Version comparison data
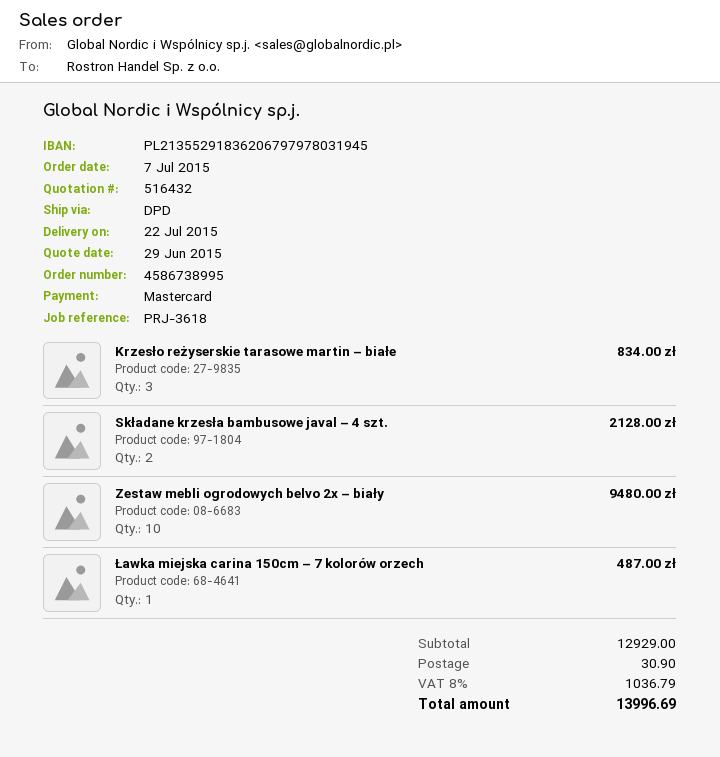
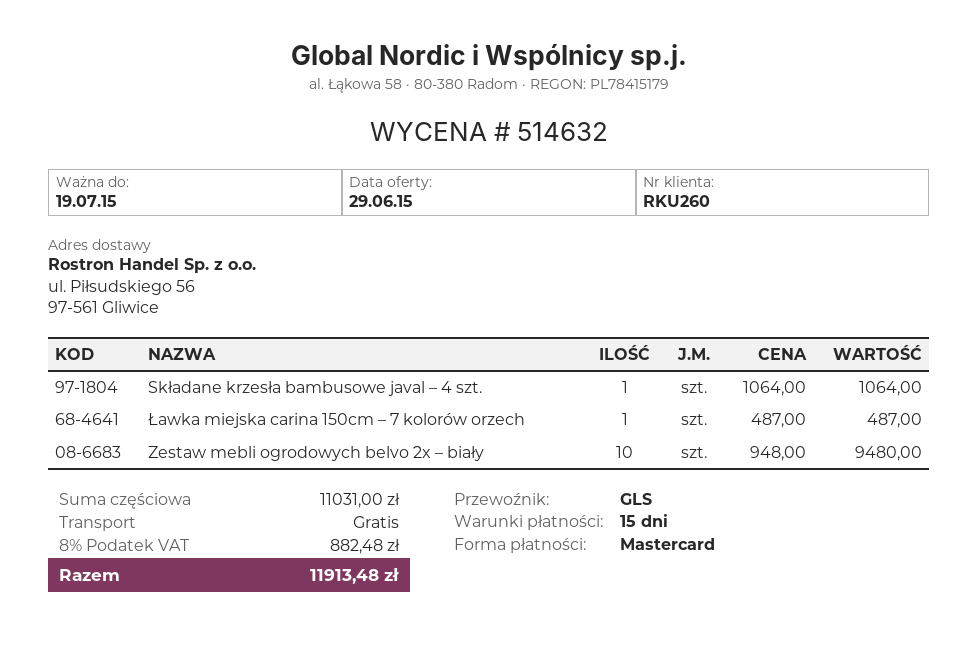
quote number: 516432 -> 514632
shipping method: DPD -> GLS
Krzesło reżyserskie tarasowe martin – białe: 3 for 834.00 -> none
Składane krzesła bambusowe javal – 4 szt.: 2 for 2128.00 -> 1 for 1064.00
subtotal: 12929.00 -> 11031.00
shipping: 30.90 -> 0.00
tax: 8% = 1036.79 -> 8% = 882.48
total: 13996.69 -> 11913.48

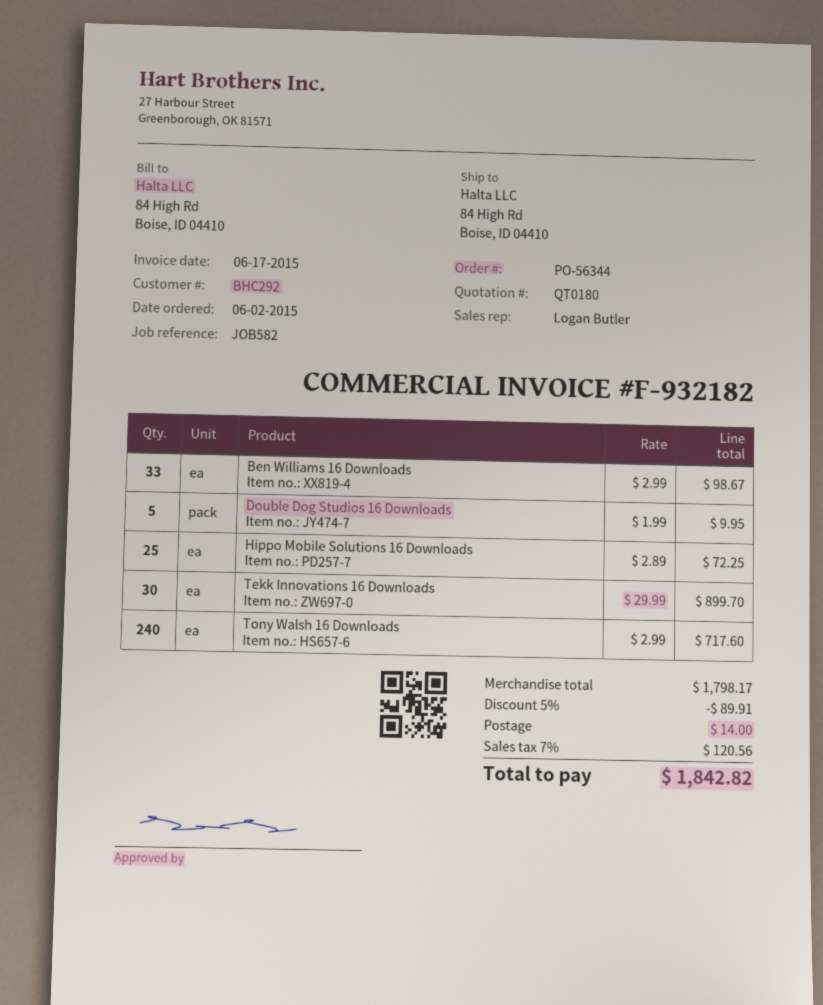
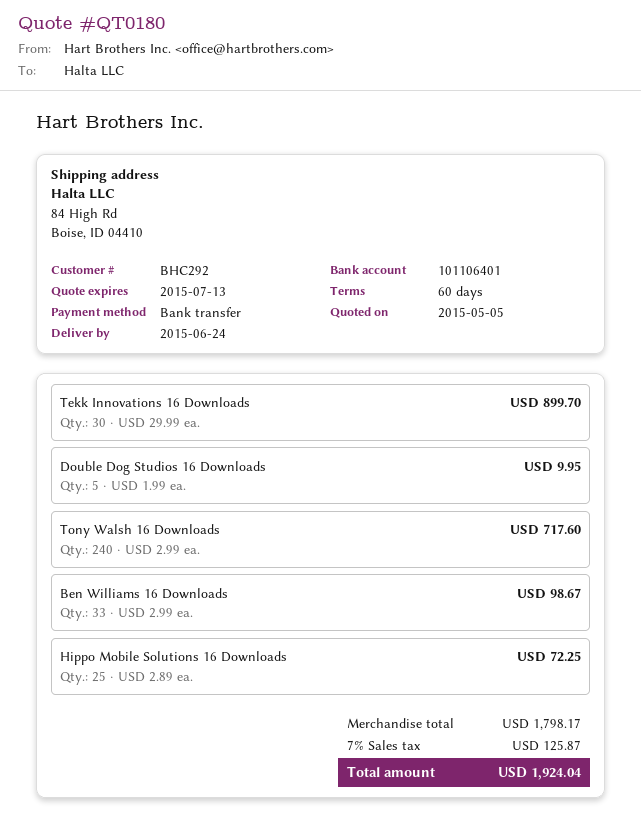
discount: 5% = 89.91 -> none
shipping: 14.00 -> none
tax: 7% = 120.56 -> 7% = 125.87
total: 1842.82 -> 1924.04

__ABOUT THIS TASK__
The response should consist of the lines above from the first through the one containing "tax: 8% = 1036.79 -> 8% = 882.48", transcribed exactly, with every picture left out.

__EXERCISE ANSWER__
quote number: 516432 -> 514632
shipping method: DPD -> GLS
Krzesło reżyserskie tarasowe martin – białe: 3 for 834.00 -> none
Składane krzesła bambusowe javal – 4 szt.: 2 for 2128.00 -> 1 for 1064.00
subtotal: 12929.00 -> 11031.00
shipping: 30.90 -> 0.00
tax: 8% = 1036.79 -> 8% = 882.48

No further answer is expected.